[Change detection outputs]
● ● ● ●

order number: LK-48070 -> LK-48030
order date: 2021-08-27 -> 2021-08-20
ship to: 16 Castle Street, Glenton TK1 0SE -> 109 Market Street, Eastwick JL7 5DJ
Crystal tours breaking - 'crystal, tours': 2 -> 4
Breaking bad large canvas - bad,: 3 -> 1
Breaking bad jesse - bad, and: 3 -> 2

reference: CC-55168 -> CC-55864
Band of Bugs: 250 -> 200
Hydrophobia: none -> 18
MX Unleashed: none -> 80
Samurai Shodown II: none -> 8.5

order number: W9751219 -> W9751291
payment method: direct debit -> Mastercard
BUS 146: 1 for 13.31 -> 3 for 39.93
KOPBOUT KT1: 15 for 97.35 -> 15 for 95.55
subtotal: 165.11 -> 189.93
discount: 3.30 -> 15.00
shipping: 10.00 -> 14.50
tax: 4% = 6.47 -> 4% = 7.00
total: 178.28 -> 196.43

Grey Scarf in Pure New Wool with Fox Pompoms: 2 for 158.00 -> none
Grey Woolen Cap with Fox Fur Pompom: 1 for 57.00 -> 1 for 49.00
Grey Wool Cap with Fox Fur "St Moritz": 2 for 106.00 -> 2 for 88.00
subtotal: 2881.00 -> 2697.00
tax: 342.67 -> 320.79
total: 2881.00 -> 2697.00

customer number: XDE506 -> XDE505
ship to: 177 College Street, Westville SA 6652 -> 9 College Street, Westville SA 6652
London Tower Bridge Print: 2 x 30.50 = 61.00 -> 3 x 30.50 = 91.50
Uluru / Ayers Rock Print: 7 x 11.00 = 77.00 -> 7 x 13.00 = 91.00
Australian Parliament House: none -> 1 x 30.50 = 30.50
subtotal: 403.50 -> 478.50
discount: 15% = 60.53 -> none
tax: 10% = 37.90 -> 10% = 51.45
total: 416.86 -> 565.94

● ● ● ●

Each record above should be returned exactly as written.

- Your solution:
order number: LK-48070 -> LK-48030
order date: 2021-08-27 -> 2021-08-20
ship to: 16 Castle Street, Glenton TK1 0SE -> 109 Market Street, Eastwick JL7 5DJ
Crystal tours breaking - 'crystal, tours': 2 -> 4
Breaking bad large canvas - bad,: 3 -> 1
Breaking bad jesse - bad, and: 3 -> 2

reference: CC-55168 -> CC-55864
Band of Bugs: 250 -> 200
Hydrophobia: none -> 18
MX Unleashed: none -> 80
Samurai Shodown II: none -> 8.5

order number: W9751219 -> W9751291
payment method: direct debit -> Mastercard
BUS 146: 1 for 13.31 -> 3 for 39.93
KOPBOUT KT1: 15 for 97.35 -> 15 for 95.55
subtotal: 165.11 -> 189.93
discount: 3.30 -> 15.00
shipping: 10.00 -> 14.50
tax: 4% = 6.47 -> 4% = 7.00
total: 178.28 -> 196.43

Grey Scarf in Pure New Wool with Fox Pompoms: 2 for 158.00 -> none
Grey Woolen Cap with Fox Fur Pompom: 1 for 57.00 -> 1 for 49.00
Grey Wool Cap with Fox Fur "St Moritz": 2 for 106.00 -> 2 for 88.00
subtotal: 2881.00 -> 2697.00
tax: 342.67 -> 320.79
total: 2881.00 -> 2697.00

customer number: XDE506 -> XDE505
ship to: 177 College Street, Westville SA 6652 -> 9 College Street, Westville SA 6652
London Tower Bridge Print: 2 x 30.50 = 61.00 -> 3 x 30.50 = 91.50
Uluru / Ayers Rock Print: 7 x 11.00 = 77.00 -> 7 x 13.00 = 91.00
Australian Parliament House: none -> 1 x 30.50 = 30.50
subtotal: 403.50 -> 478.50
discount: 15% = 60.53 -> none
tax: 10% = 37.90 -> 10% = 51.45
total: 416.86 -> 565.94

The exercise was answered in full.